→ **PROBLEM**
Except for the pictures, reproduce the records word for word.

(Stored items from a collection)
________________________
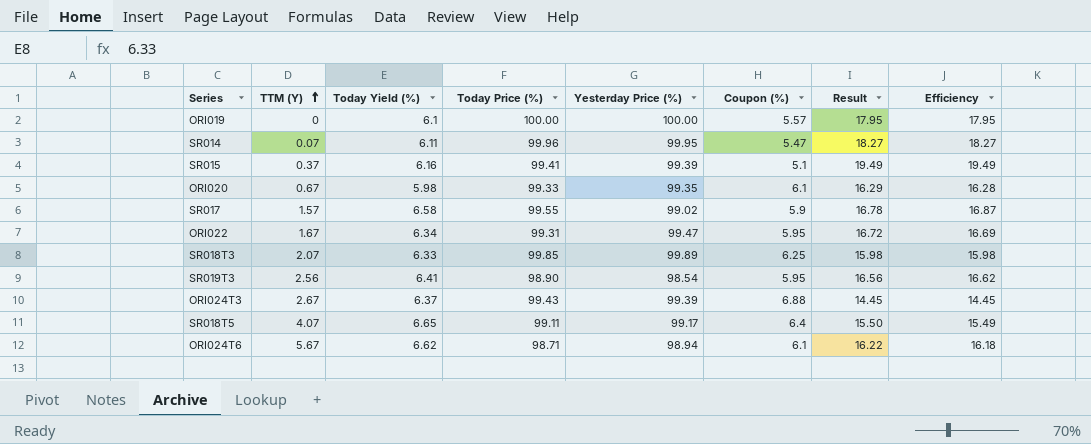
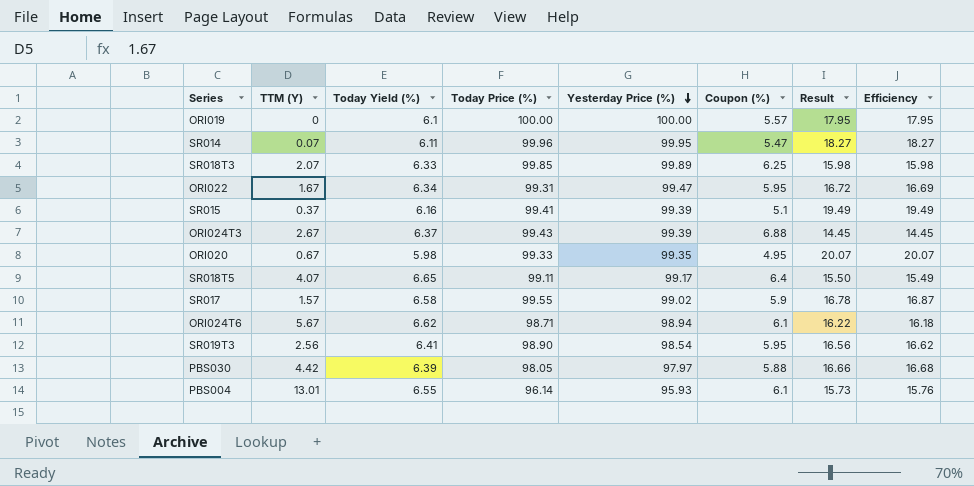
row order: TTM (Y) ascending -> Yesterday Price (%) descending
ORI020 | Coupon (%): 6.1 -> 4.95
ORI020 | Result: 16.29 -> 20.07
ORI020 | Efficiency: 16.28 -> 20.07
row PBS030: none -> 4.42 | 6.39 | 98.05 | 97.97 | 5.88 | 16.66 | 16.68
row PBS004: none -> 13.01 | 6.55 | 96.14 | 95.93 | 6.1 | 15.73 | 15.76

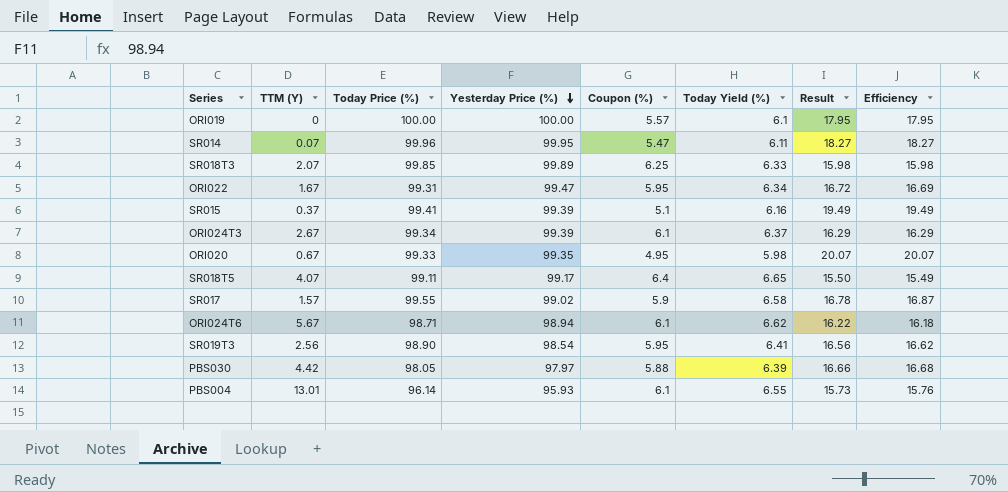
column Today Yield (%) | position: 3 -> 6
ORI024T3 | Today Price (%): 99.43 -> 99.34
ORI024T3 | Coupon (%): 6.88 -> 6.1
ORI024T3 | Result: 14.45 -> 16.29
ORI024T3 | Efficiency: 14.45 -> 16.29

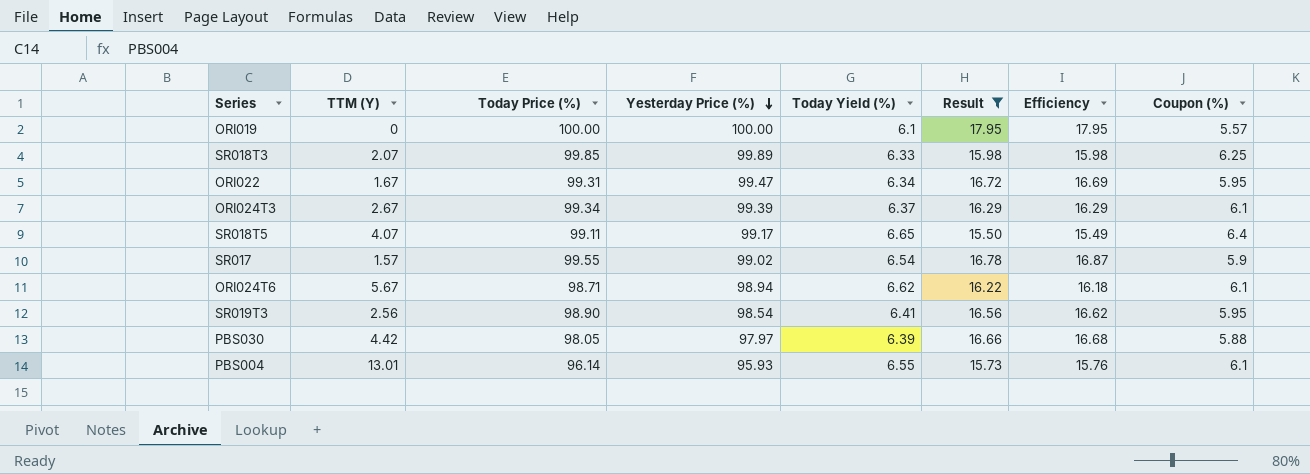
filter: none -> Result <= 17.95
column Coupon (%) | position: 5 -> 8
SR017 | Today Yield (%): 6.58 -> 6.54

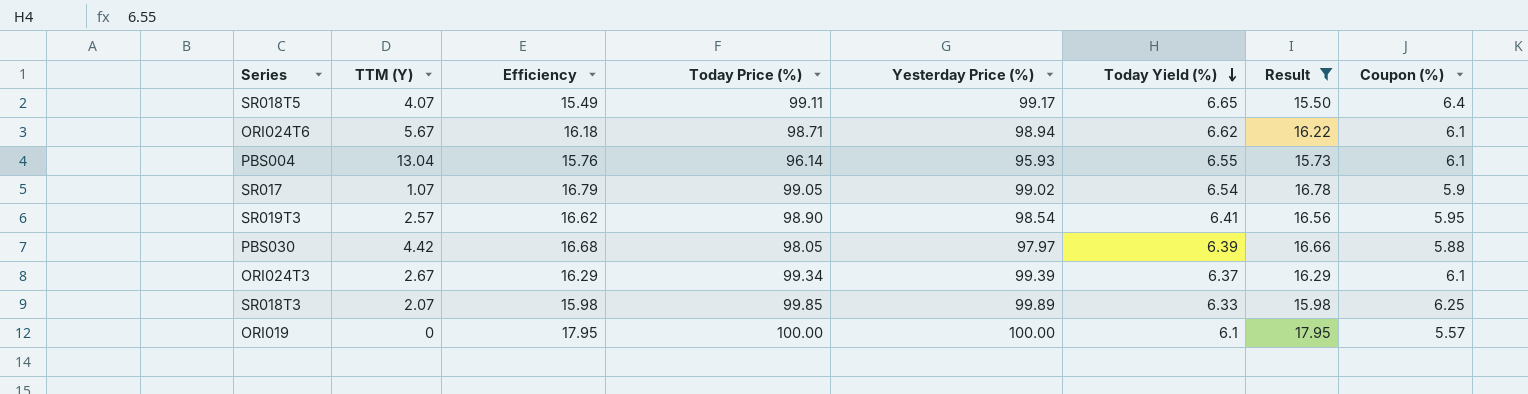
row order: Yesterday Price (%) descending -> Today Yield (%) descending
column Efficiency | position: 7 -> 3
row ORI022: 1.67 | 99.31 | 99.47 | 6.34 | 16.72 | 16.69 | 5.95 -> none
PBS004 | TTM (Y): 13.01 -> 13.04
SR017 | TTM (Y): 1.57 -> 1.07
SR017 | Efficiency: 16.87 -> 16.79
SR017 | Today Price (%): 99.55 -> 99.05
SR019T3 | TTM (Y): 2.56 -> 2.57

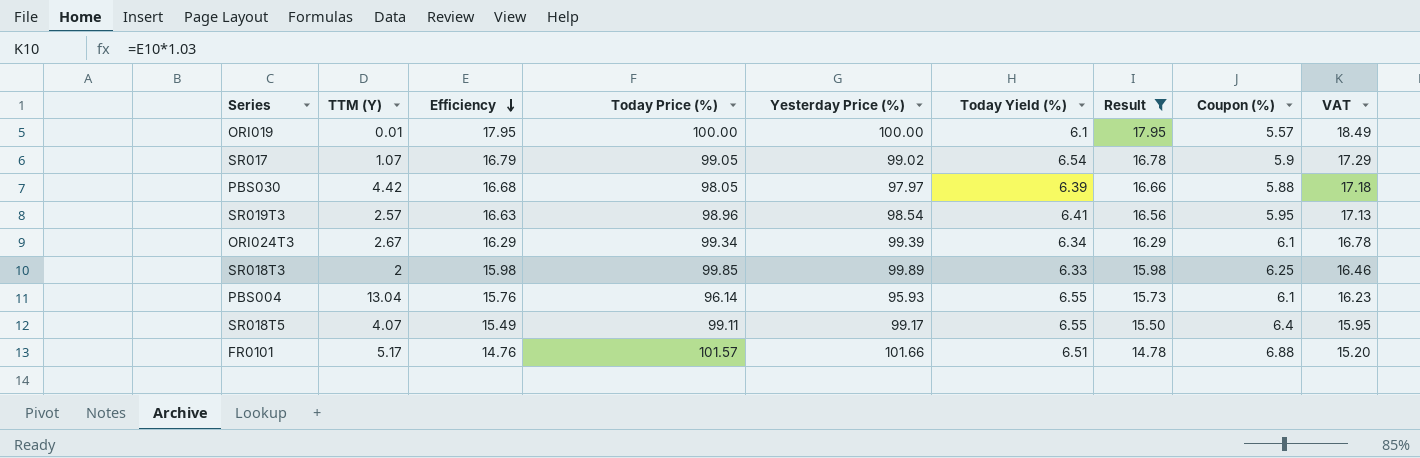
row order: Today Yield (%) descending -> Efficiency descending
column VAT | formula: none -> [Efficiency] * 1.03
row ORI024T6: 5.67 | 16.18 | 98.71 | 98.94 | 6.62 | 16.22 | 6.1 -> none
ORI019 | TTM (Y): 0 -> 0.01
SR019T3 | Efficiency: 16.62 -> 16.63
SR019T3 | Today Price (%): 98.90 -> 98.96
ORI024T3 | Today Yield (%): 6.37 -> 6.34
SR018T3 | TTM (Y): 2.07 -> 2
SR018T5 | Today Yield (%): 6.65 -> 6.55
row FR0101: none -> 5.17 | 14.76 | 101.57 | 101.66 | 6.51 | 14.78 | 6.88 | 15.20

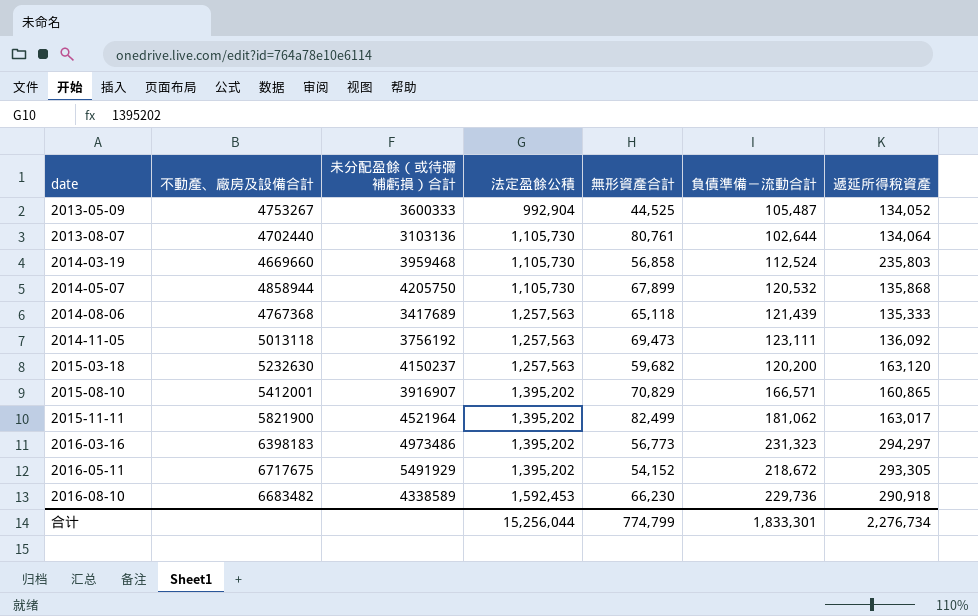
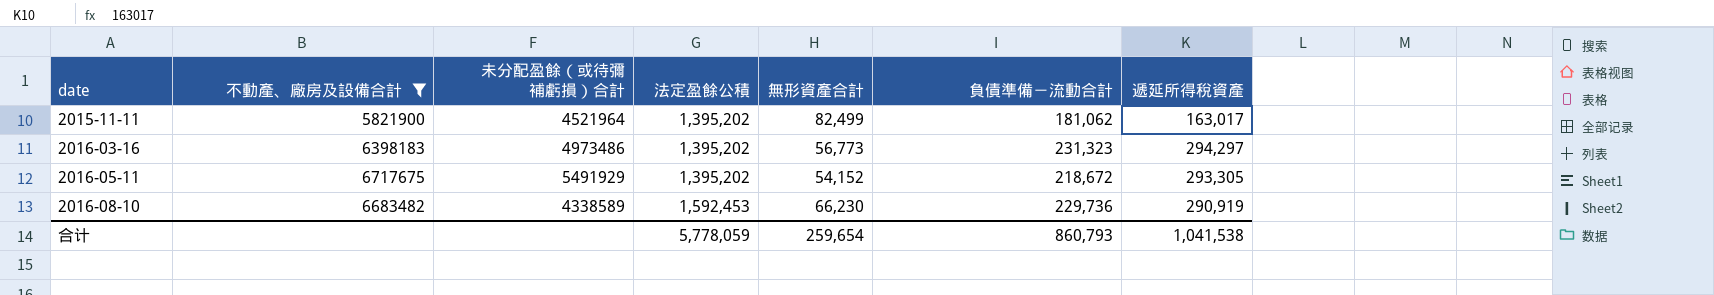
filter: none -> 不動產、廠房及設備合計 >= 5821900
2016-08-10 | 遞延所得稅資產: 290,918 -> 290,919
合计 | 法定盈餘公積: 15,256,044 -> 5,778,059
合计 | 無形資產合計: 774,799 -> 259,654
合计 | 負債準備－流動合計: 1,833,301 -> 860,793
合计 | 遞延所得稅資產: 2,276,734 -> 1,041,538

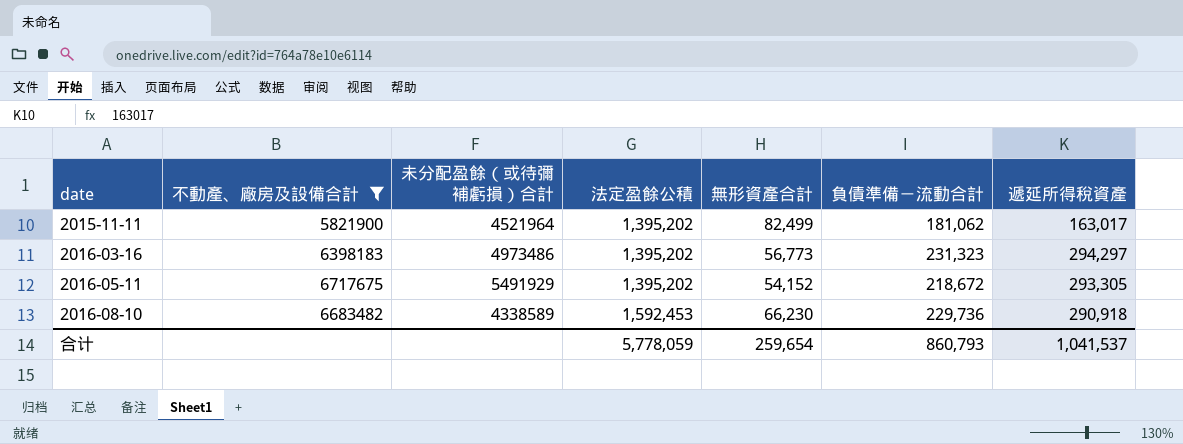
2016-08-10 | 遞延所得稅資產: 290,919 -> 290,918
合计 | 遞延所得稅資產: 1,041,538 -> 1,041,537

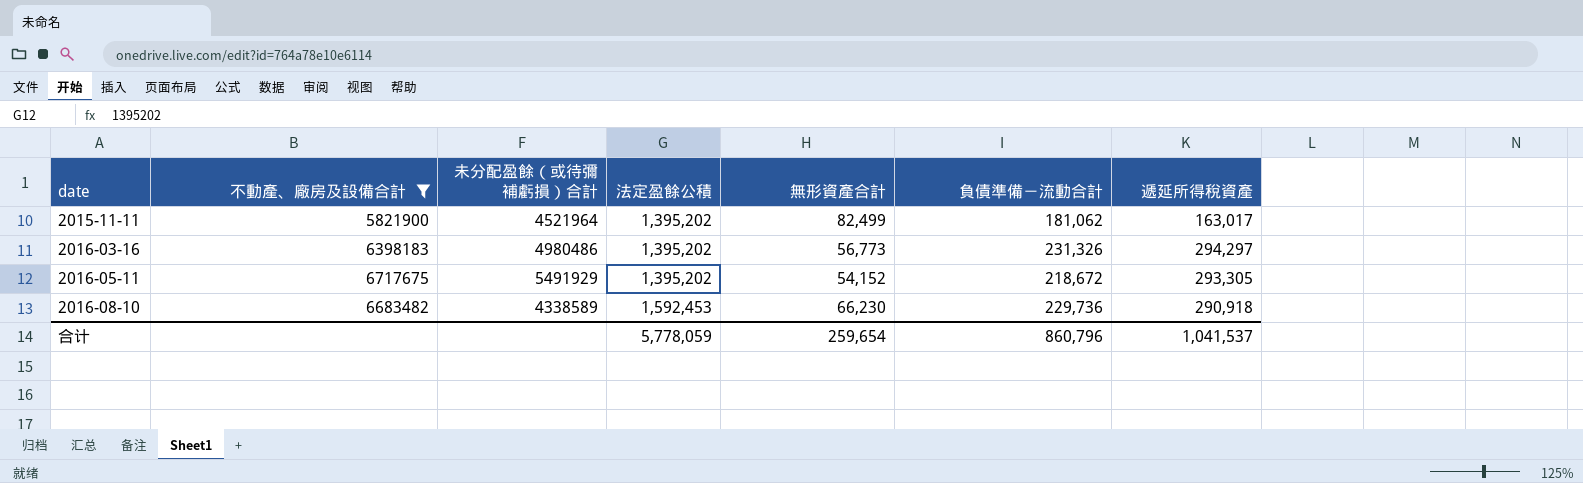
2016-03-16 | 未分配盈餘（或待彌補虧損）合計: 4973486 -> 4980486
2016-03-16 | 負債準備－流動合計: 231,323 -> 231,326
合计 | 負債準備－流動合計: 860,793 -> 860,796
________________________
→ **RESPONSE TO THE TASK**
row order: TTM (Y) ascending -> Yesterday Price (%) descending
ORI020 | Coupon (%): 6.1 -> 4.95
ORI020 | Result: 16.29 -> 20.07
ORI020 | Efficiency: 16.28 -> 20.07
row PBS030: none -> 4.42 | 6.39 | 98.05 | 97.97 | 5.88 | 16.66 | 16.68
row PBS004: none -> 13.01 | 6.55 | 96.14 | 95.93 | 6.1 | 15.73 | 15.76

column Today Yield (%) | position: 3 -> 6
ORI024T3 | Today Price (%): 99.43 -> 99.34
ORI024T3 | Coupon (%): 6.88 -> 6.1
ORI024T3 | Result: 14.45 -> 16.29
ORI024T3 | Efficiency: 14.45 -> 16.29

filter: none -> Result <= 17.95
column Coupon (%) | position: 5 -> 8
SR017 | Today Yield (%): 6.58 -> 6.54

row order: Yesterday Price (%) descending -> Today Yield (%) descending
column Efficiency | position: 7 -> 3
row ORI022: 1.67 | 99.31 | 99.47 | 6.34 | 16.72 | 16.69 | 5.95 -> none
PBS004 | TTM (Y): 13.01 -> 13.04
SR017 | TTM (Y): 1.57 -> 1.07
SR017 | Efficiency: 16.87 -> 16.79
SR017 | Today Price (%): 99.55 -> 99.05
SR019T3 | TTM (Y): 2.56 -> 2.57

row order: Today Yield (%) descending -> Efficiency descending
column VAT | formula: none -> [Efficiency] * 1.03
row ORI024T6: 5.67 | 16.18 | 98.71 | 98.94 | 6.62 | 16.22 | 6.1 -> none
ORI019 | TTM (Y): 0 -> 0.01
SR019T3 | Efficiency: 16.62 -> 16.63
SR019T3 | Today Price (%): 98.90 -> 98.96
ORI024T3 | Today Yield (%): 6.37 -> 6.34
SR018T3 | TTM (Y): 2.07 -> 2
SR018T5 | Today Yield (%): 6.65 -> 6.55
row FR0101: none -> 5.17 | 14.76 | 101.57 | 101.66 | 6.51 | 14.78 | 6.88 | 15.20

filter: none -> 不動產、廠房及設備合計 >= 5821900
2016-08-10 | 遞延所得稅資產: 290,918 -> 290,919
合计 | 法定盈餘公積: 15,256,044 -> 5,778,059
合计 | 無形資產合計: 774,799 -> 259,654
合计 | 負債準備－流動合計: 1,833,301 -> 860,793
合计 | 遞延所得稅資產: 2,276,734 -> 1,041,538

2016-08-10 | 遞延所得稅資產: 290,919 -> 290,918
合计 | 遞延所得稅資產: 1,041,538 -> 1,041,537

2016-03-16 | 未分配盈餘（或待彌補虧損）合計: 4973486 -> 4980486
2016-03-16 | 負債準備－流動合計: 231,323 -> 231,326
合计 | 負債準備－流動合計: 860,793 -> 860,796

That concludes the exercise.